Bon certes je ne peux pas me moquer,
Il n’y a qu’à demander à mon cher et tendre.
Reconnaitre la gauche et la droite est compliqué pour moi.
Surtout lorsque je conduis et qu’il est passager.
Vous savez comment sont les hommes quand les femmes sont au volant…
Ils nous stress et du coup nous perdons nos moyens.
J’en viens à faire le parallèle avec les cavaliers.
Combien de fois nous avons dit : « à droite, l’autre droite! »
Combien de fois nous leur avons demandé pourquoi ils ont coupé leur tracé…Ils sont tellement pris par leurs émotions, que leur cerveau n’est plus assez oxygéné pour réfléchir.
Surtout les adultes.
Ils ont tellement envie de bien faire, qu’ils se mettent une pression de dingue.
Et ceux qui en pâtissent en premier, ce sont les chevaux.
Ce que je fais maintenant,
C’est qu’avant de lancer mes élèves sur leur exercice
,Je leur rappelle combien il est important d’être lucide et clair.
Voilà typiquement le discours que je leur tiens avant de s’élancer sur un parcours par exemple : »Pensez bien que vos chevaux n’ont aucune idée du tracé qu’il va falloir effectué, ils n’ont aucune idée de l’allure à laquelle il va falloir aller. C’est vous, et vous seuls qui allez les guider. Vous, vous connaissez le parcours. Vous savez ce qu’il faut faire. Vous avez les outils techniques pour que ça se passe bien, vous êtes prêts.
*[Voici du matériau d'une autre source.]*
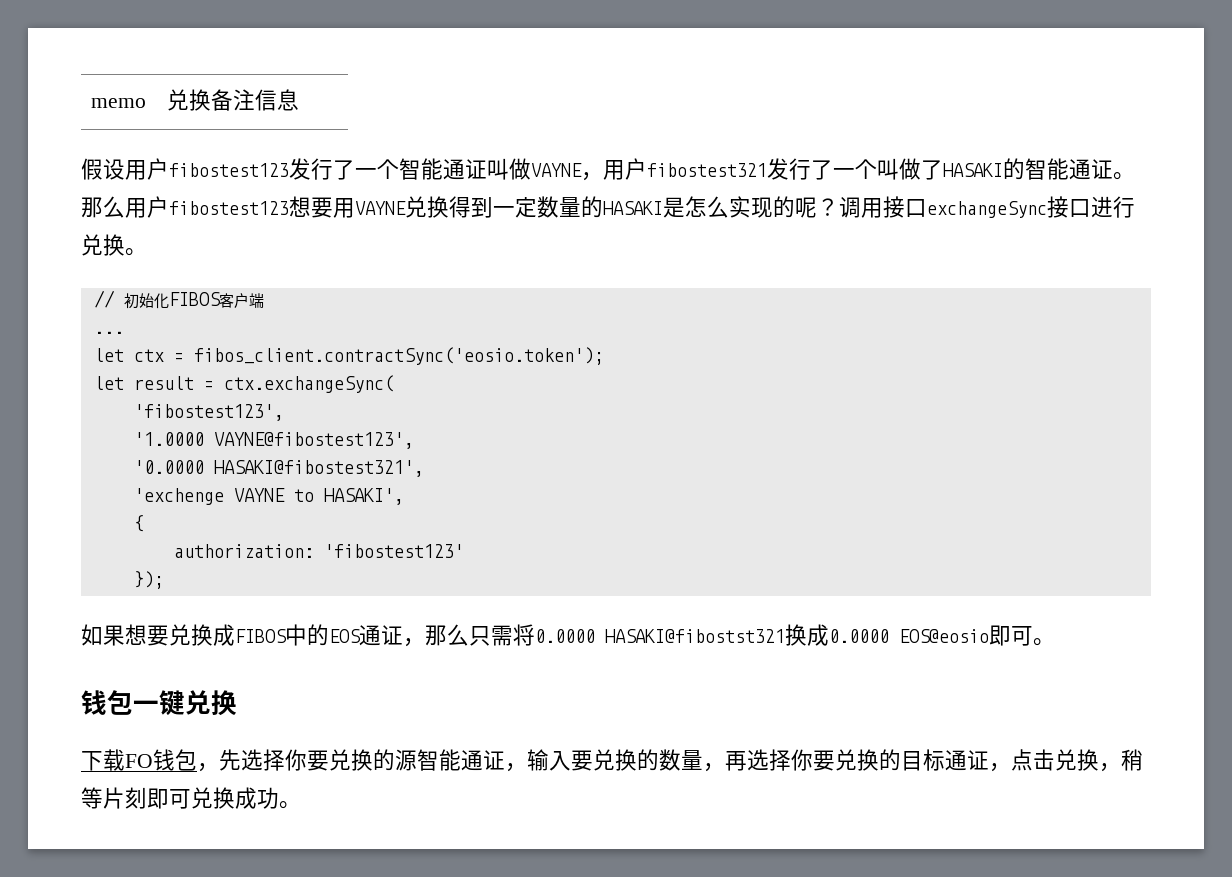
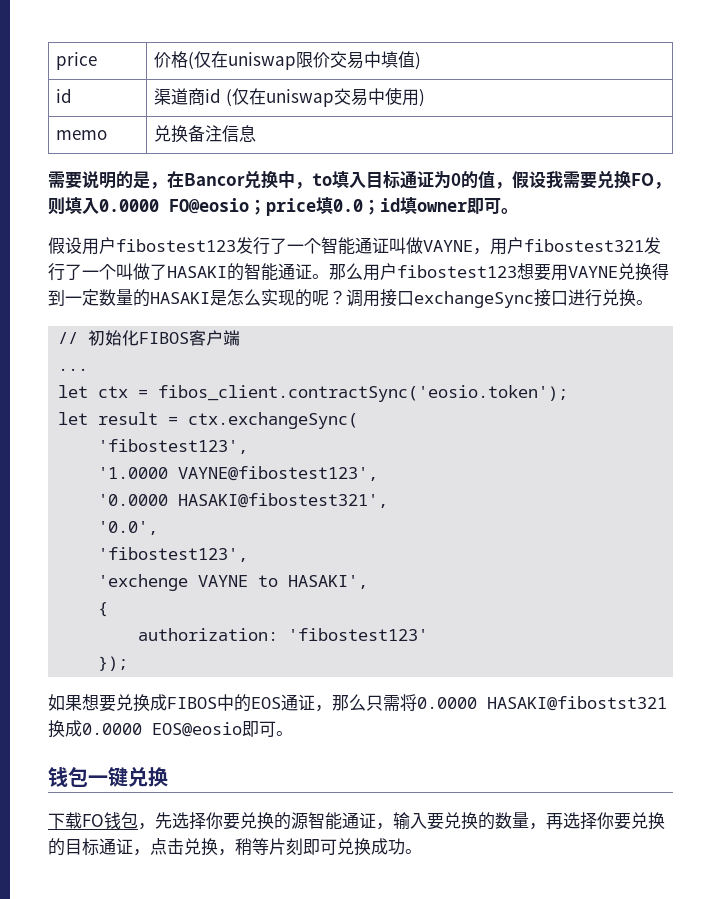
[91,98,147,108] [167,89,300,111] memo | 兑换备注信息 -> [55,52,97,70] [153,51,421,70] [55,88,72,103] [153,87,425,107] [55,130,107,140] [153,125,256,143] [48,170,671,189] [48,197,518,216] price | 价格(仅在uniswap限价交易中填值) // id | 渠道商id (仅在uniswap交易中使用) // memo | 兑换备注信息 // 需要说明的是，在Bancor兑换中，to填入目标通证为0的值，假设我需要兑换FO，则填入0.0000 FO@eosio；price填0.0；id填owner即可。
(424, 468) none -> [98,521,159,535] [98,547,249,562] // '0.0', // 'fibostest123',

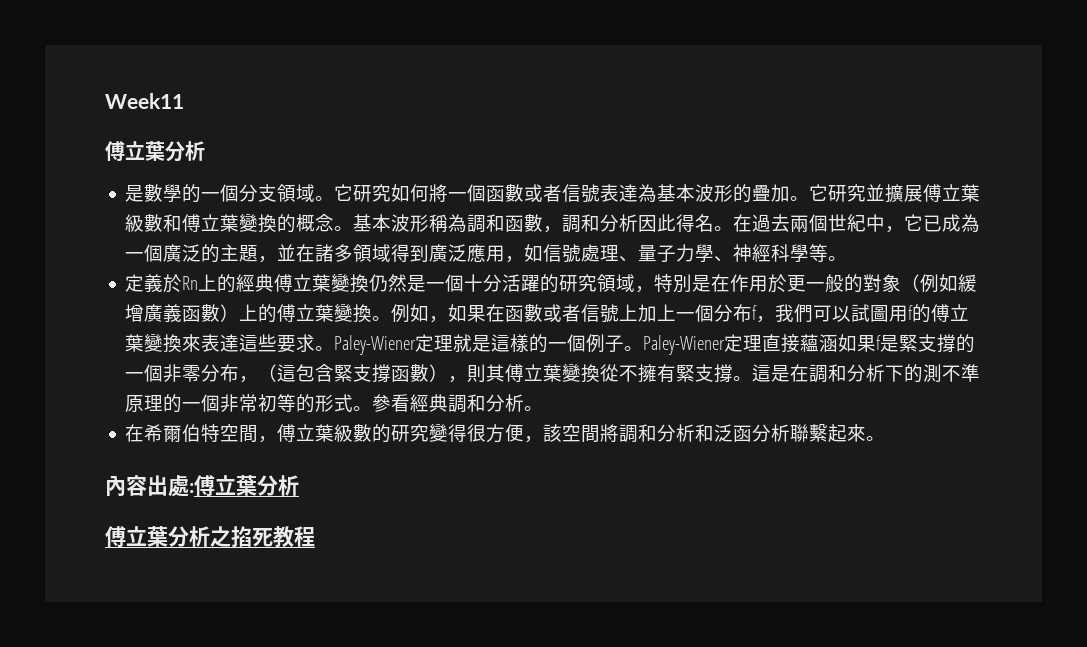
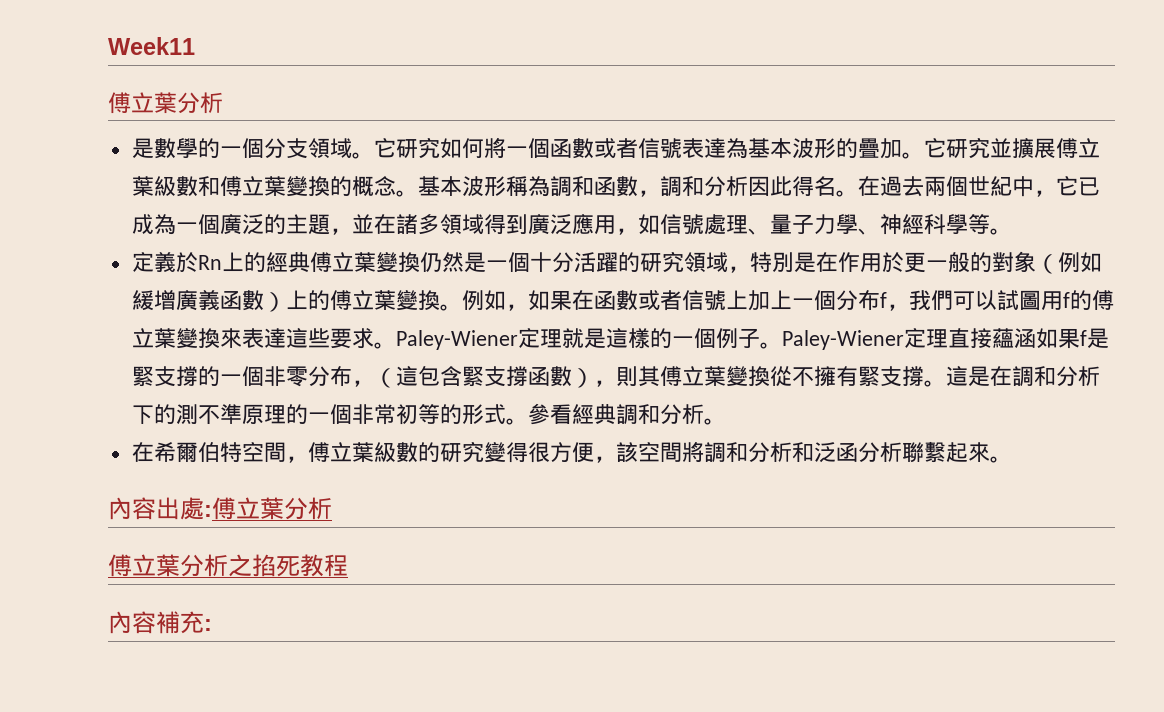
(315, 536) none -> [108,611,212,634] // 內容補充:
Donc guidez votre cheval pour qu’il sache bien quel obstacle sauter et mettez-le dans les meilleures conditions, on arrive face à son obstacle, avec la bonne vitesse, on regarde le prochain obstacle parce qu’on sait où il est, etc… »
Dans mon discours, Je fais prendre conscience à mes cavaliers que c’est à eux de se prendre en charge.
Mais aussi, je leur montre que je suis confiante face à leurs capacités. Ce que je leur répète très souvent : « Si je vous propose de faire ça, c’est que vous êtes prêts à le faire. Moi non plus je ne veux pas que vous vous fassiez mal ou peur. Je veux que vous vous dépassiez, parce que c’est ce qui va vous faire grandir. Est-ce que je vous ai déjà fait faire un exercice que vous n’étiez pas capable de faire? Non, donc let’s go! »
Si nous disons aux cavaliers : « Ca, tu n’es pas encore prêts à le faire, mais ça oui. »
Ils vont se dire : « ok, mon enseignant me connait, il sait ce dont je suis capable, donc là je sais que j’ai les ressources nécessaires pour réaliser l’exercice en sécurité et me concentrer sur ce qu’il y a à faire ».
Ca fonctionne avec tous les niveaux et tous les âges.
Une fois de plus,
Communiquer, rassurer et encourager doit se faire dans la bienveillance.
Et être bienveillant ce n’est pas être dans le monde des bisounours.
C’est parler en connaissance de cause, sur un ton clair, avec assurance, respect, et surtout,
En gardant en tête que les cavaliers viennent pour sortir de leur quotidien et sur leur temps de loisir.
Parfois, c’est même moi qui leur dit : « Ne vous mettez pas la rate au cours bouillon, l’équitation c’est pour le plaisir ».Gérer le mental est tout aussi important que la technique.